===== GIVEN DATA =====

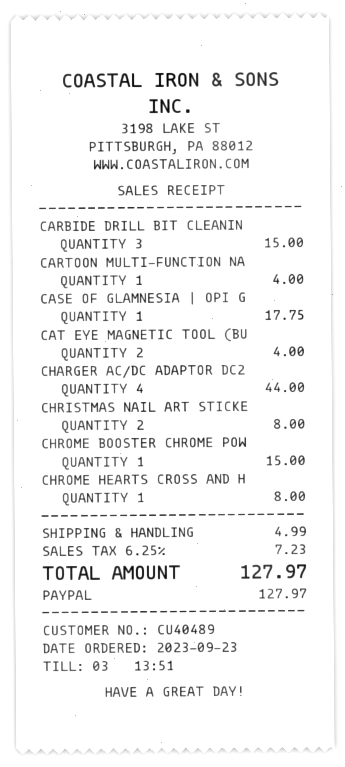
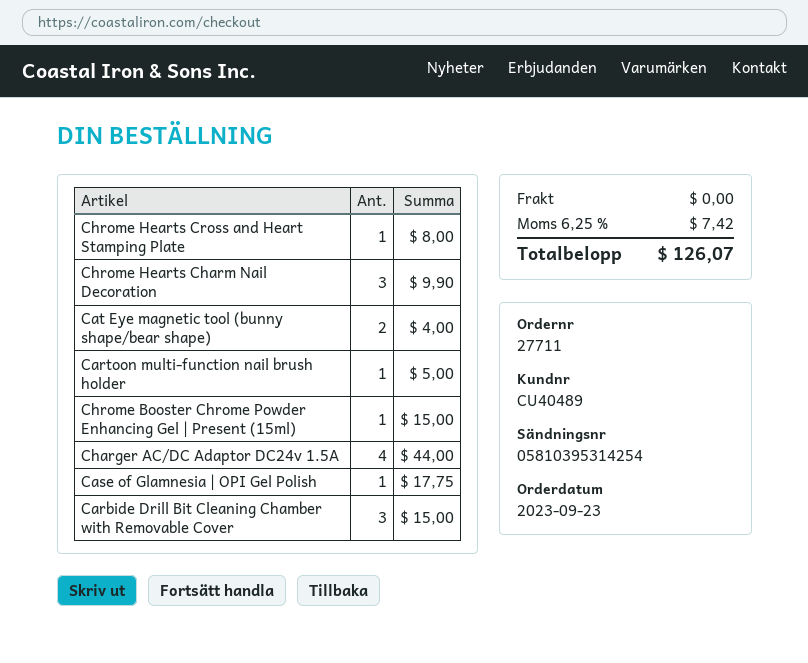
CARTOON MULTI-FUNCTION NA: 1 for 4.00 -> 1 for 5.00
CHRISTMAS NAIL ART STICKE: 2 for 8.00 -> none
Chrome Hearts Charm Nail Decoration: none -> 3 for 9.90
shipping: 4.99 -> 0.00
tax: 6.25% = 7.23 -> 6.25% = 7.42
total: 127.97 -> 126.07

=====
===== GIVEN DATA =====

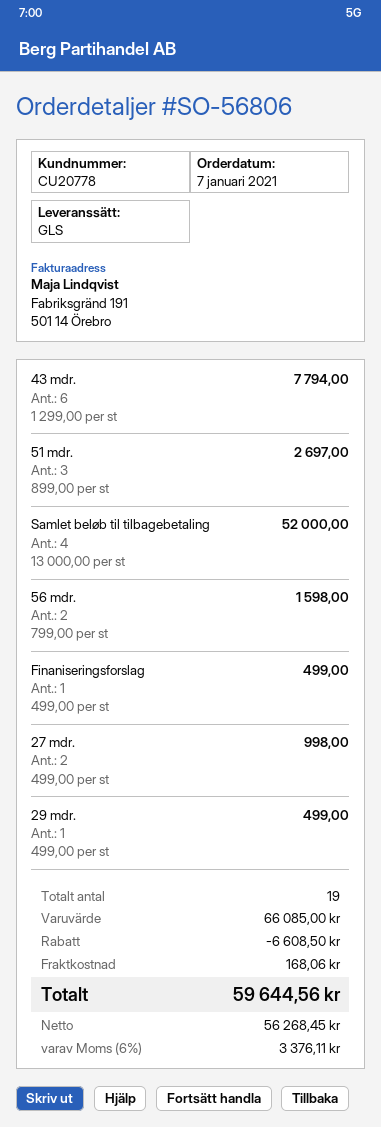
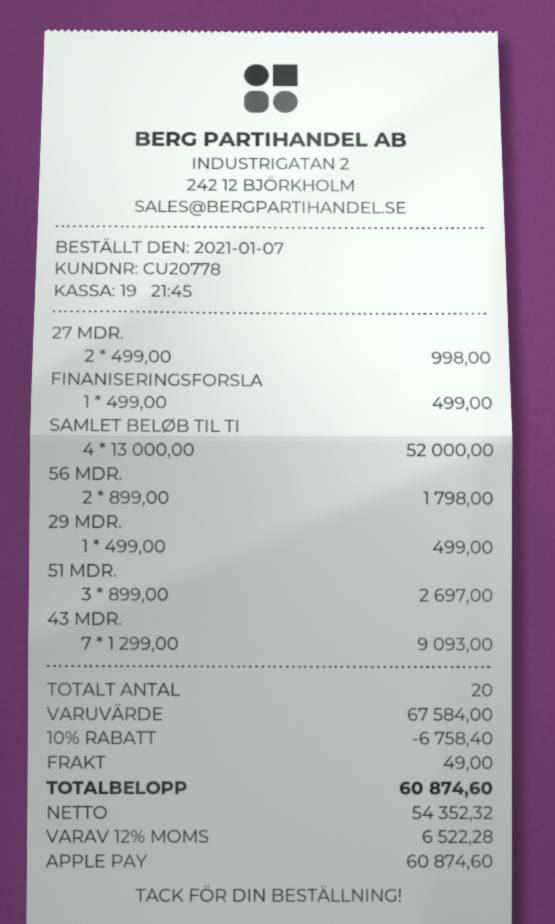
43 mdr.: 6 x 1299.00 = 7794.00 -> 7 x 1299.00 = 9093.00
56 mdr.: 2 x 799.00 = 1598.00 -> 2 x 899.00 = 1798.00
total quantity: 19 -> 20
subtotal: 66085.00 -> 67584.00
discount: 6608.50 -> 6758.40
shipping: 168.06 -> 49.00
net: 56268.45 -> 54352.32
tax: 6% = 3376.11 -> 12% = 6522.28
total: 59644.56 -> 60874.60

=====
===== GIVEN DATA =====

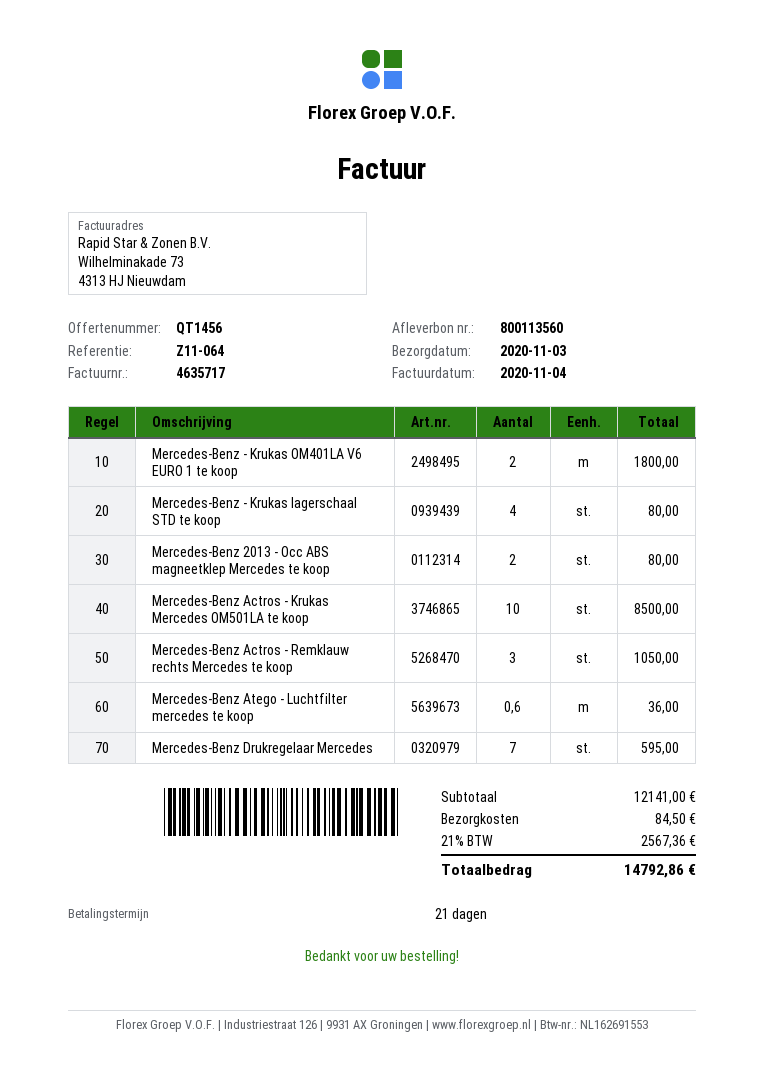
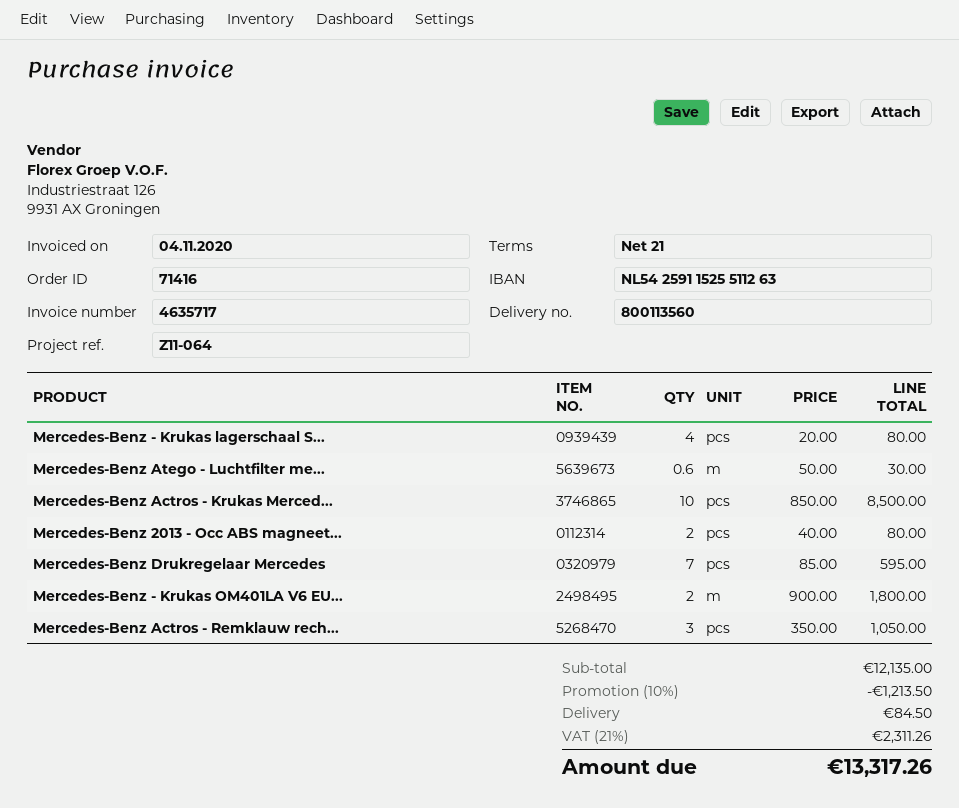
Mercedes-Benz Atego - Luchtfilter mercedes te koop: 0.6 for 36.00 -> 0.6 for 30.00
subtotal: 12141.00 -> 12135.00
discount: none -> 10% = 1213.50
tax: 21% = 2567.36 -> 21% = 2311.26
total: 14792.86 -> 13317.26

=====

§ **YOUR ASSIGNMENT**:
Return exactly the lines above from the line that has "CHRISTMAS NAIL ART STICKE: 2 for 8.00 -> none" through the line that has "total: 127.97 -> 126.07", inclusive, and nothing else.

§ **SOLUTION FOR THIS EXERCISE**:
CHRISTMAS NAIL ART STICKE: 2 for 8.00 -> none
Chrome Hearts Charm Nail Decoration: none -> 3 for 9.90
shipping: 4.99 -> 0.00
tax: 6.25% = 7.23 -> 6.25% = 7.42
total: 127.97 -> 126.07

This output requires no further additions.